[[ DATA SHOWN open ]]
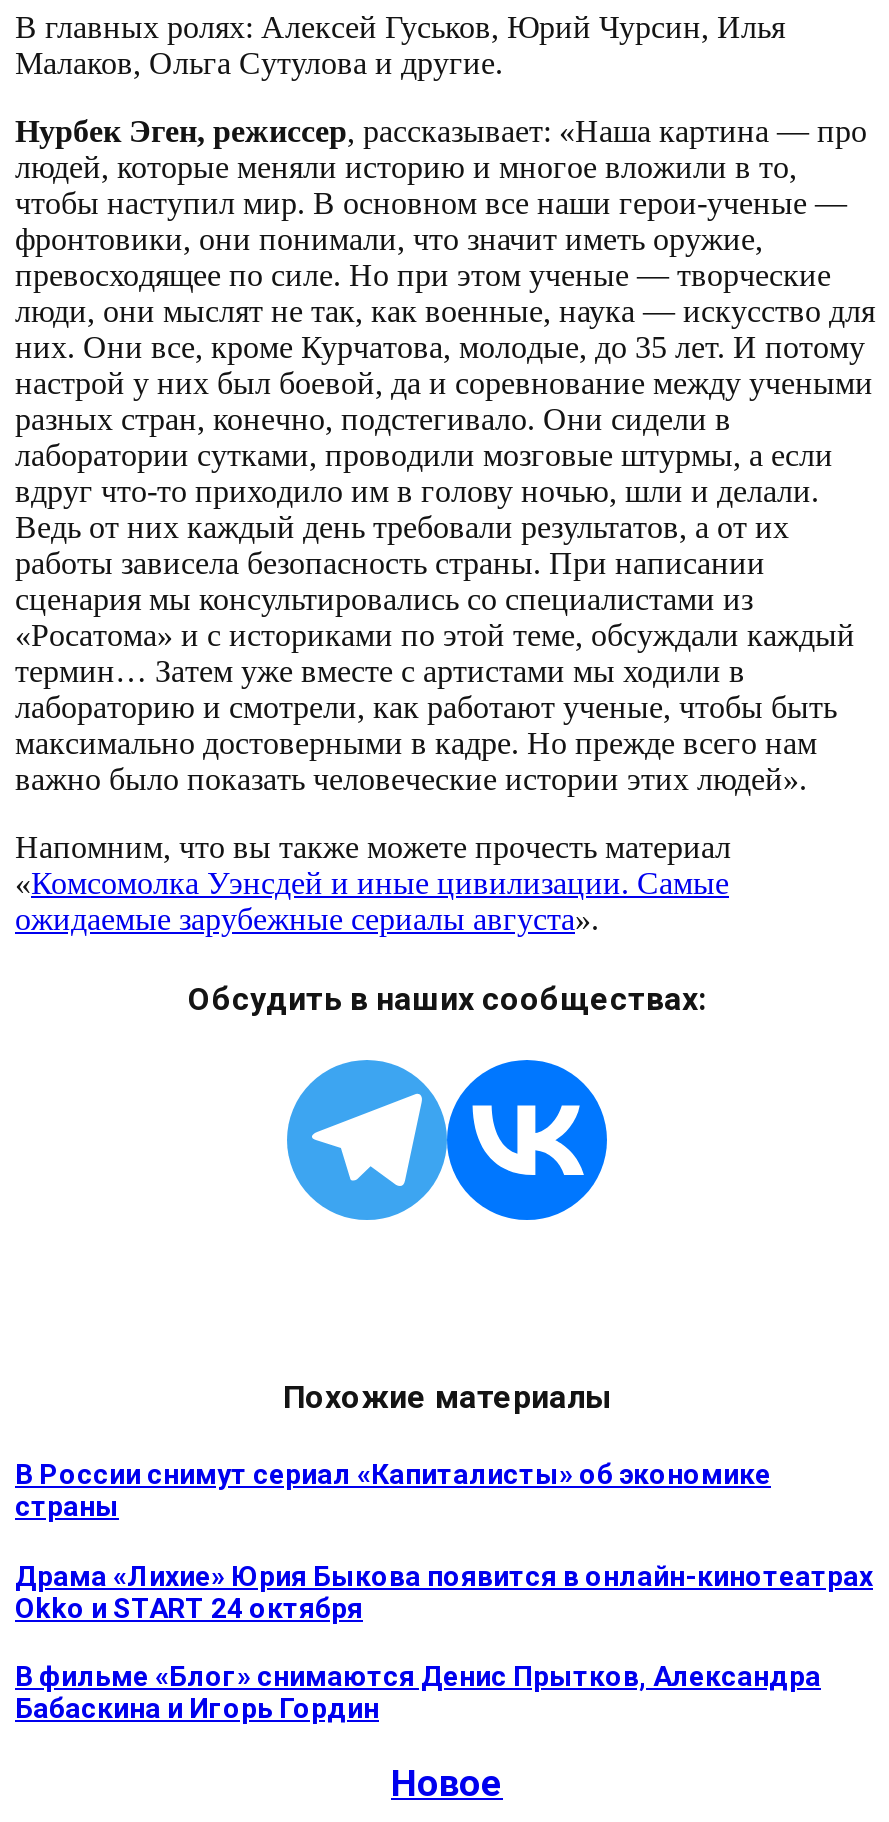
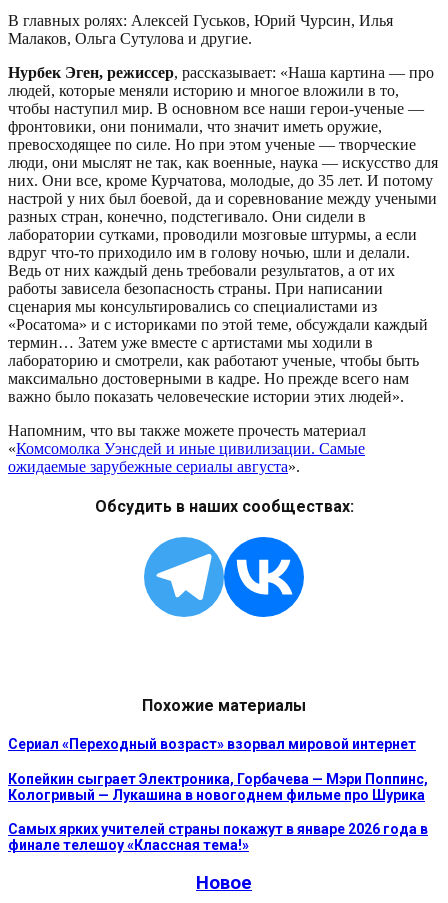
- В России снимут сериал «Капиталисты» об экономике
- страны
+ Сериал «Переходный возраст» взорвал мировой интернет

- Драма «Лихие» Юрия Быкова появится в онлайн-кинотеатрах
- Okko и START 24 октября
+ Копейкин сыграет Электроника, Горбачева — Мэри Поппинс,
+ Кологривый — Лукашина в новогоднем фильме про Шурика

- В фильме «Блог» снимаются Денис Прытков, Александра
- Бабаскина и Игорь Гордин
+ Самых ярких учителей страны покажут в январе 2026 года в
+ финале телешоу «Классная тема!»
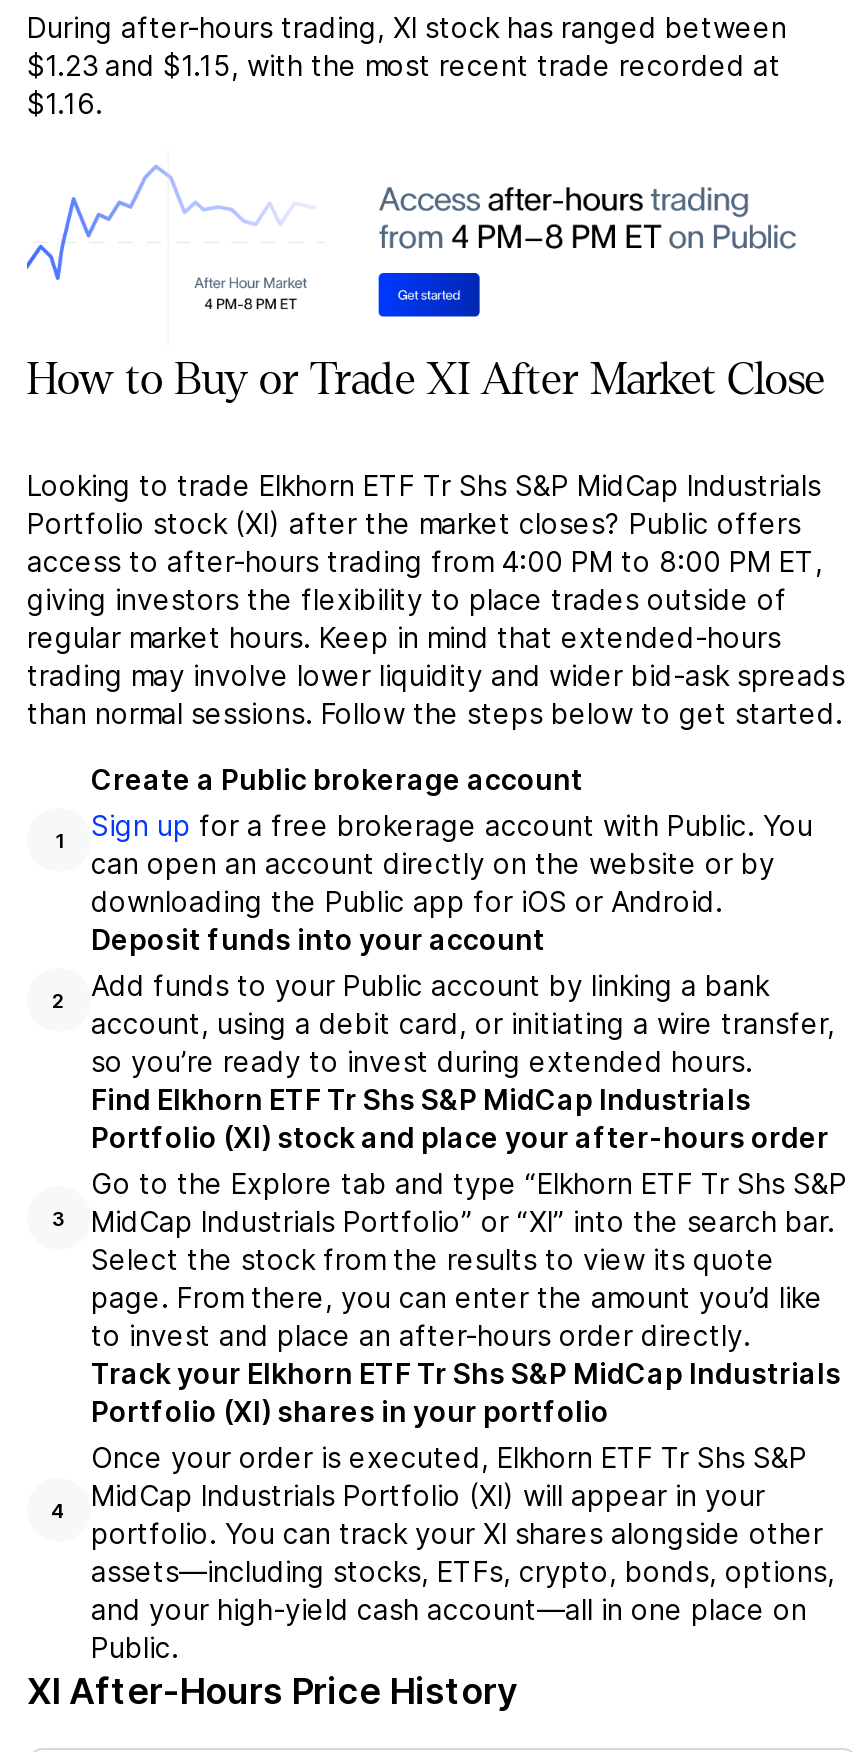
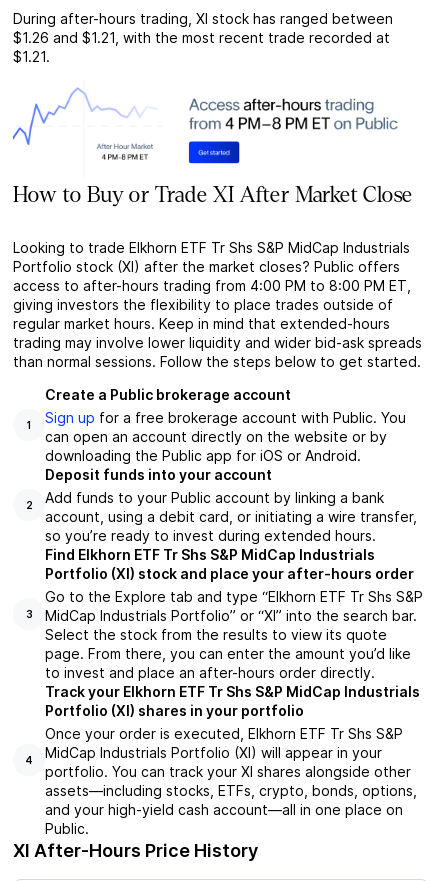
- $1.23 and $1.15, with the most recent trade recorded at
+ $1.26 and $1.21, with the most recent trade recorded at

- $1.16.
+ $1.21.
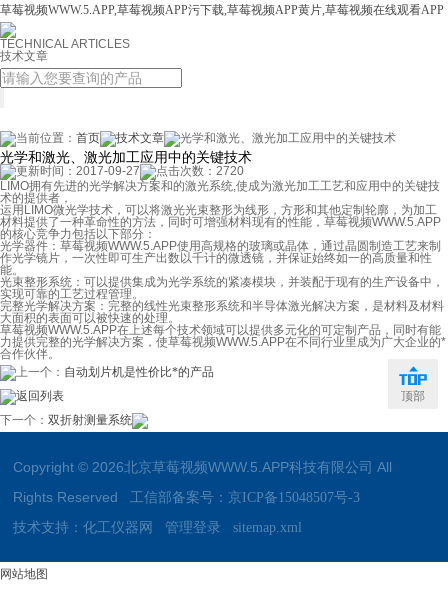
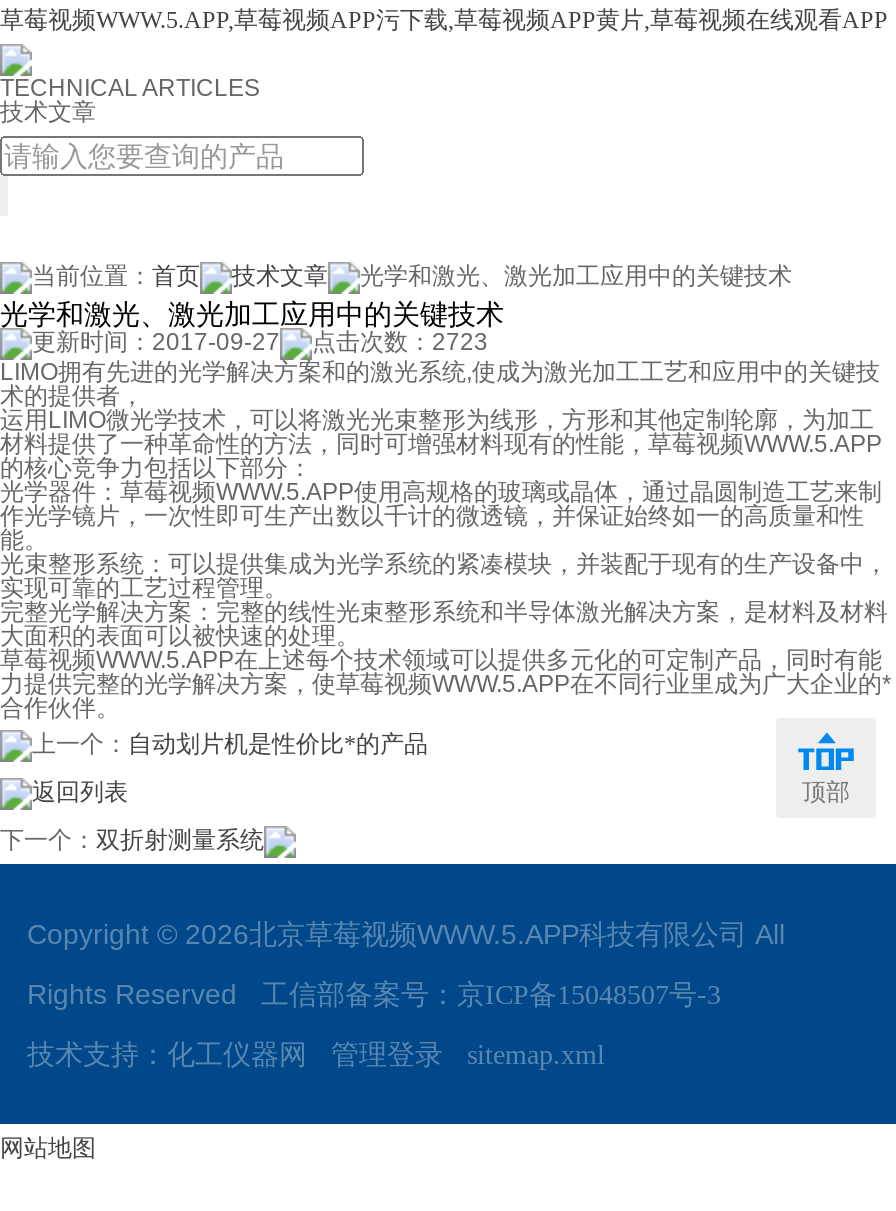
- 更新时间：2017-09-27 点击次数：2720
+ 更新时间：2017-09-27 点击次数：2723
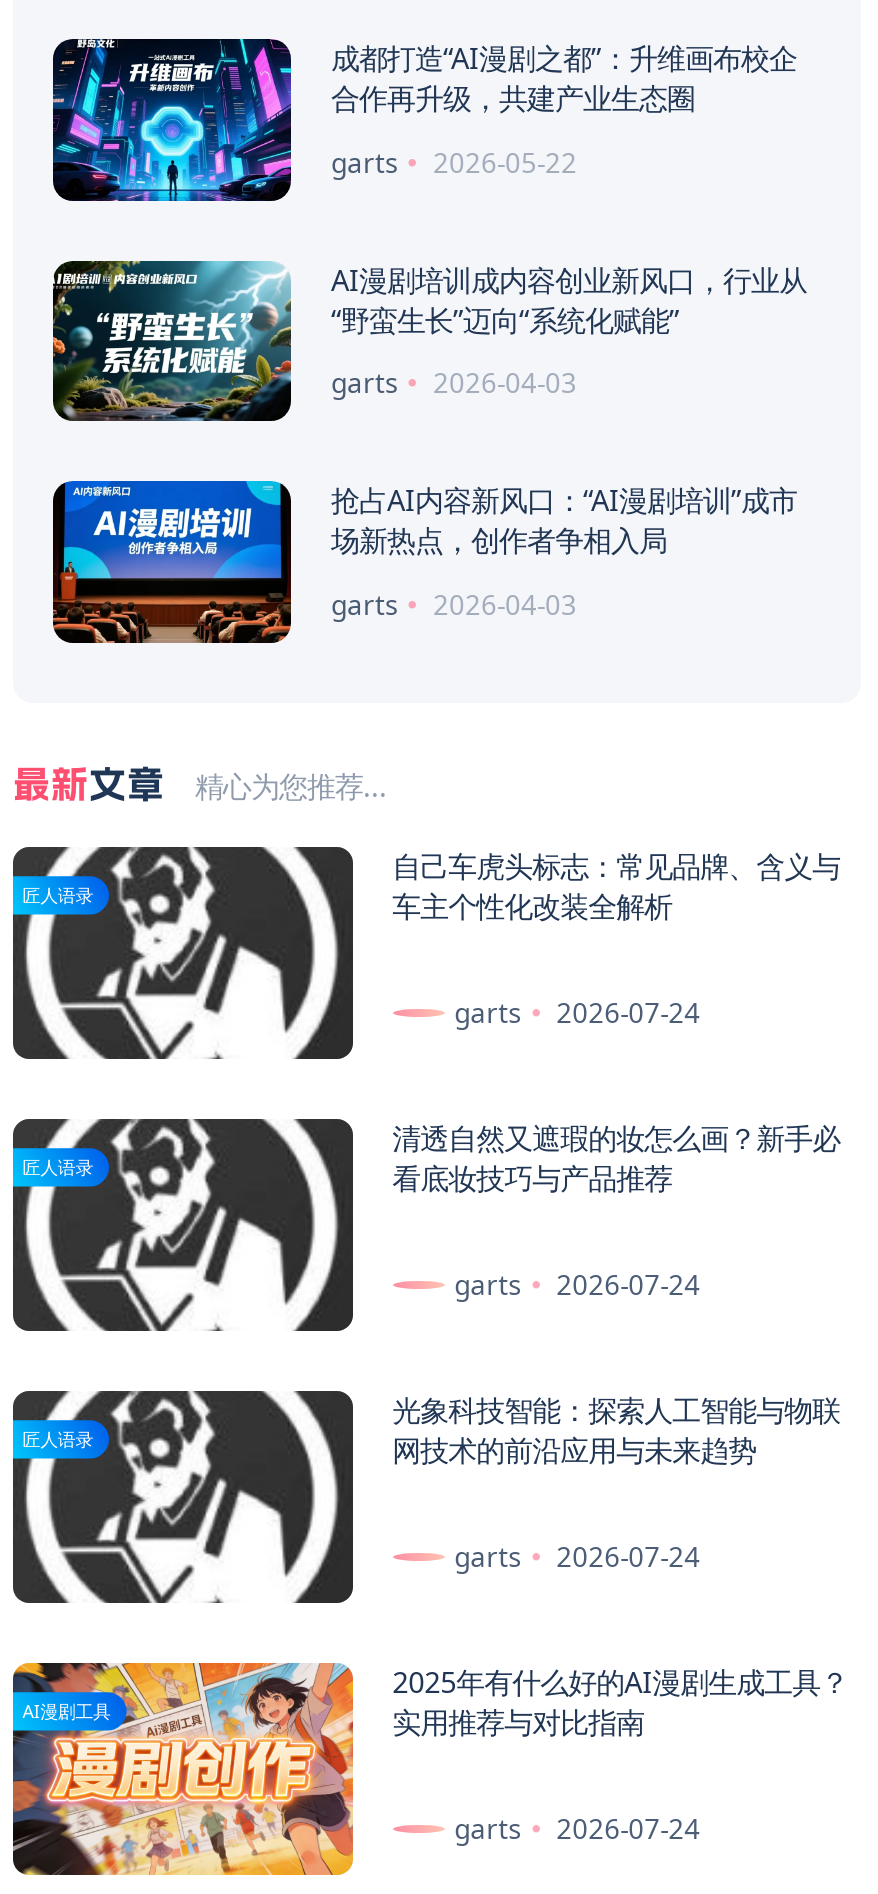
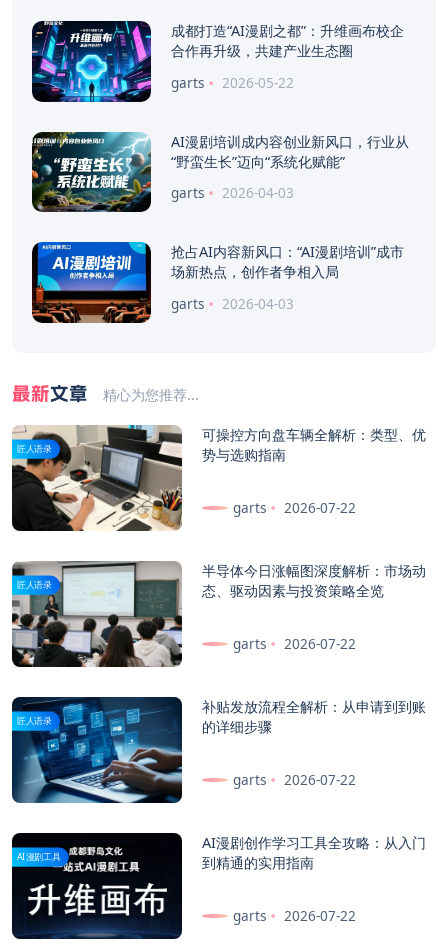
- [image]
- 自己车虎头标志：常见品牌、含义与
- 车主个性化改装全解析
+ [image]
+ 可操控方向盘车辆全解析：类型、优
+ 势与选购指南

- garts 2026-07-24
+ garts 2026-07-22

- [image]
- 清透自然又遮瑕的妆怎么画？新手必
- 看底妆技巧与产品推荐
+ [image]
+ 半导体今日涨幅图深度解析：市场动
+ 态、驱动因素与投资策略全览

- garts 2026-07-24
+ garts 2026-07-22

- [image]
- 光象科技智能：探索人工智能与物联
- 网技术的前沿应用与未来趋势
+ [image]
+ 补贴发放流程全解析：从申请到到账
+ 的详细步骤

- garts 2026-07-24
+ garts 2026-07-22

- [image]
- 2025年有什么好的AI漫剧生成工具？
- 实用推荐与对比指南
+ [image]
+ AI漫剧创作学习工具全攻略：从入门
+ 到精通的实用指南

- garts 2026-07-24
+ garts 2026-07-22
[[ DATA SHOWN closed ]]
(PROBLEM DESCRIPTION)
Every line above should be transcribed word for word; leave the pictures out.

(RESPONSE TO THE TASK)
- В России снимут сериал «Капиталисты» об экономике
- страны
+ Сериал «Переходный возраст» взорвал мировой интернет

- Драма «Лихие» Юрия Быкова появится в онлайн-кинотеатрах
- Okko и START 24 октября
+ Копейкин сыграет Электроника, Горбачева — Мэри Поппинс,
+ Кологривый — Лукашина в новогоднем фильме про Шурика

- В фильме «Блог» снимаются Денис Прытков, Александра
- Бабаскина и Игорь Гордин
+ Самых ярких учителей страны покажут в январе 2026 года в
+ финале телешоу «Классная тема!»
- $1.23 and $1.15, with the most recent trade recorded at
+ $1.26 and $1.21, with the most recent trade recorded at

- $1.16.
+ $1.21.
- 更新时间：2017-09-27 点击次数：2720
+ 更新时间：2017-09-27 点击次数：2723
- [image]
- 自己车虎头标志：常见品牌、含义与
- 车主个性化改装全解析
+ [image]
+ 可操控方向盘车辆全解析：类型、优
+ 势与选购指南

- garts 2026-07-24
+ garts 2026-07-22

- [image]
- 清透自然又遮瑕的妆怎么画？新手必
- 看底妆技巧与产品推荐
+ [image]
+ 半导体今日涨幅图深度解析：市场动
+ 态、驱动因素与投资策略全览

- garts 2026-07-24
+ garts 2026-07-22

- [image]
- 光象科技智能：探索人工智能与物联
- 网技术的前沿应用与未来趋势
+ [image]
+ 补贴发放流程全解析：从申请到到账
+ 的详细步骤

- garts 2026-07-24
+ garts 2026-07-22

- [image]
- 2025年有什么好的AI漫剧生成工具？
- 实用推荐与对比指南
+ [image]
+ AI漫剧创作学习工具全攻略：从入门
+ 到精通的实用指南

- garts 2026-07-24
+ garts 2026-07-22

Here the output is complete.